Only one stretch of the records below is wanted: the lines from the one holding "payment terms: 45 days -> 7 days" through the one holding "balance: 13150.27 -> 7241.03". Return it exactly, both ends included.

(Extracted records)
++++

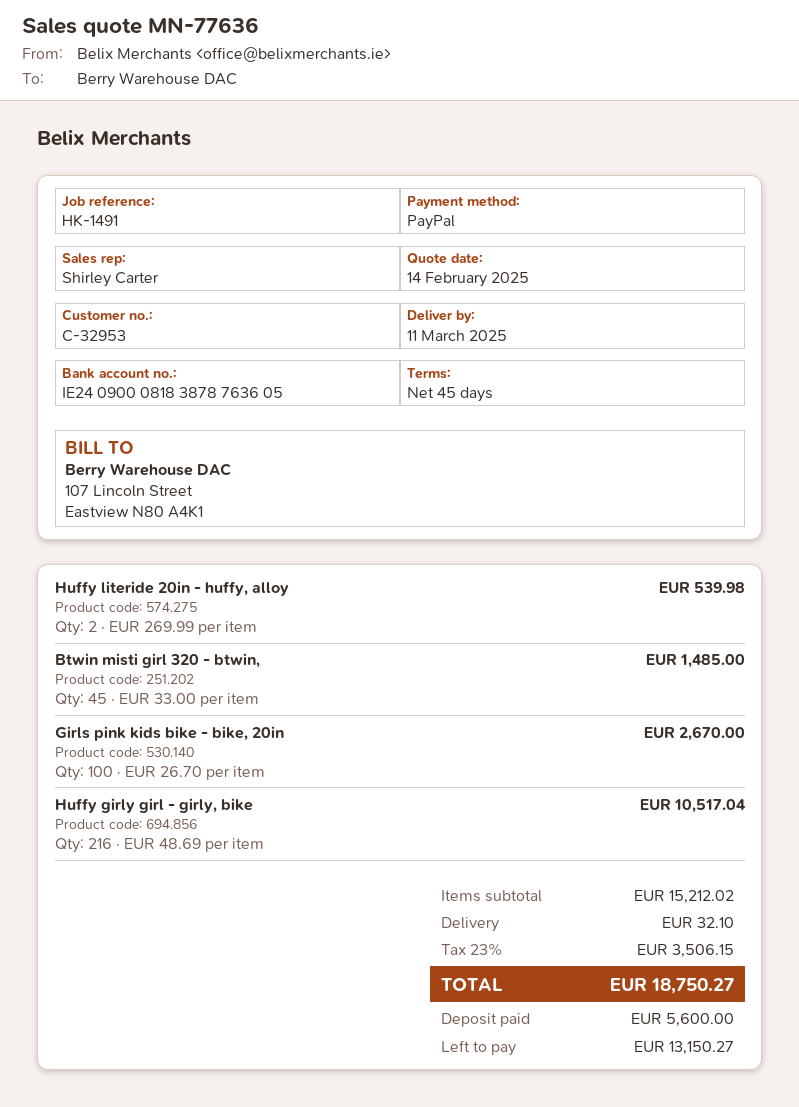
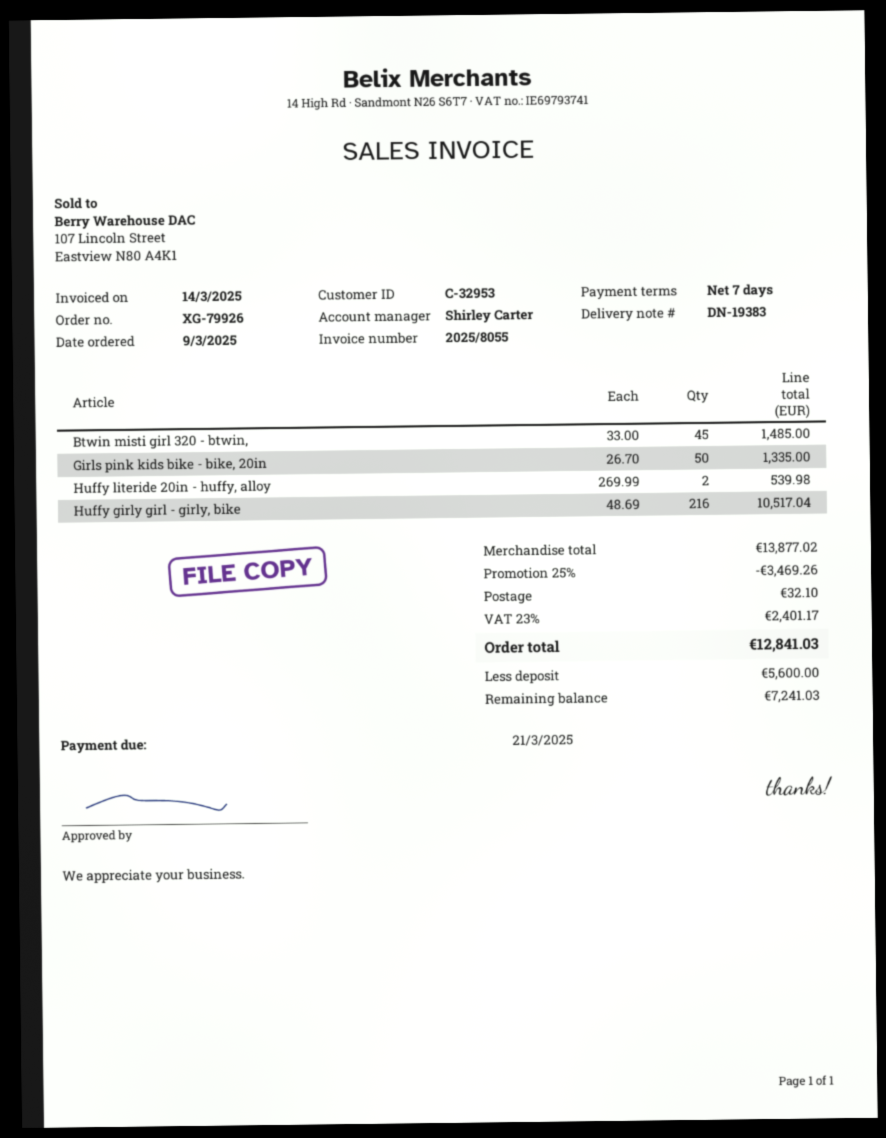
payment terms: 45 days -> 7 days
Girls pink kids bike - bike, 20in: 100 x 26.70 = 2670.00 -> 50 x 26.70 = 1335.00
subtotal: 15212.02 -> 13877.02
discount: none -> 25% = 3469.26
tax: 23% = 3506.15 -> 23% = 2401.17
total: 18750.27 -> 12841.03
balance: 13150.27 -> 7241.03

++++

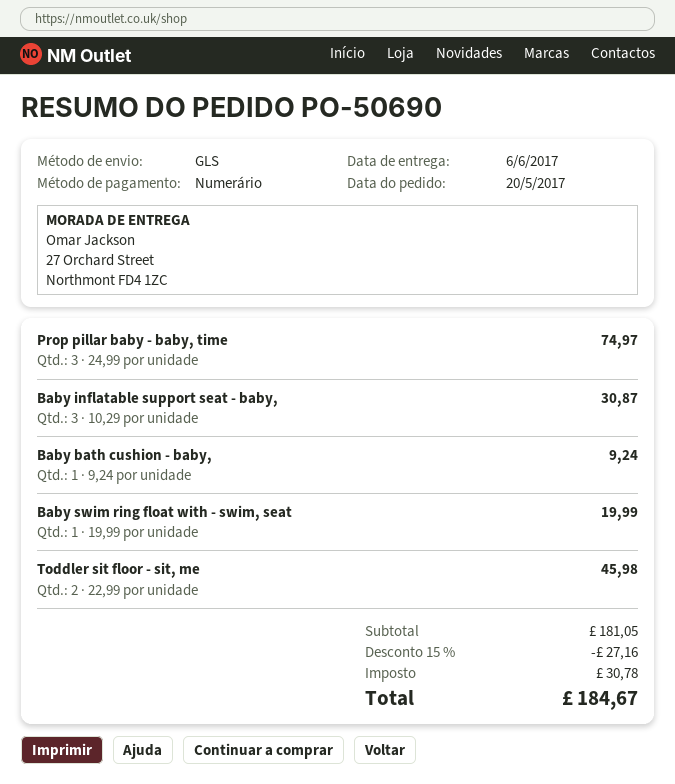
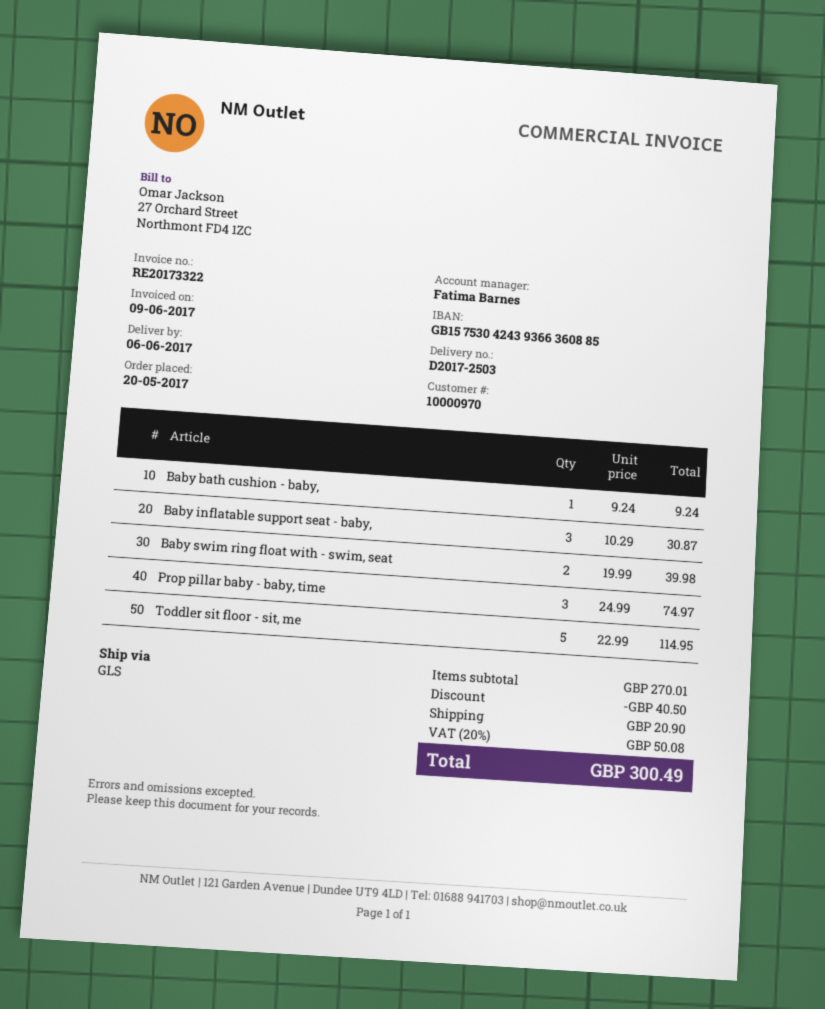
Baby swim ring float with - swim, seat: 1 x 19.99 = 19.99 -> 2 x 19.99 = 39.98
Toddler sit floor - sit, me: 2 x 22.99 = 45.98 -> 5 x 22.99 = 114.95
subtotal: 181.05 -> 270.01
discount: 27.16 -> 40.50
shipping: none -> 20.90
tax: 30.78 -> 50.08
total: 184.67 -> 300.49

++++

#### Answer area
payment terms: 45 days -> 7 days
Girls pink kids bike - bike, 20in: 100 x 26.70 = 2670.00 -> 50 x 26.70 = 1335.00
subtotal: 15212.02 -> 13877.02
discount: none -> 25% = 3469.26
tax: 23% = 3506.15 -> 23% = 2401.17
total: 18750.27 -> 12841.03
balance: 13150.27 -> 7241.03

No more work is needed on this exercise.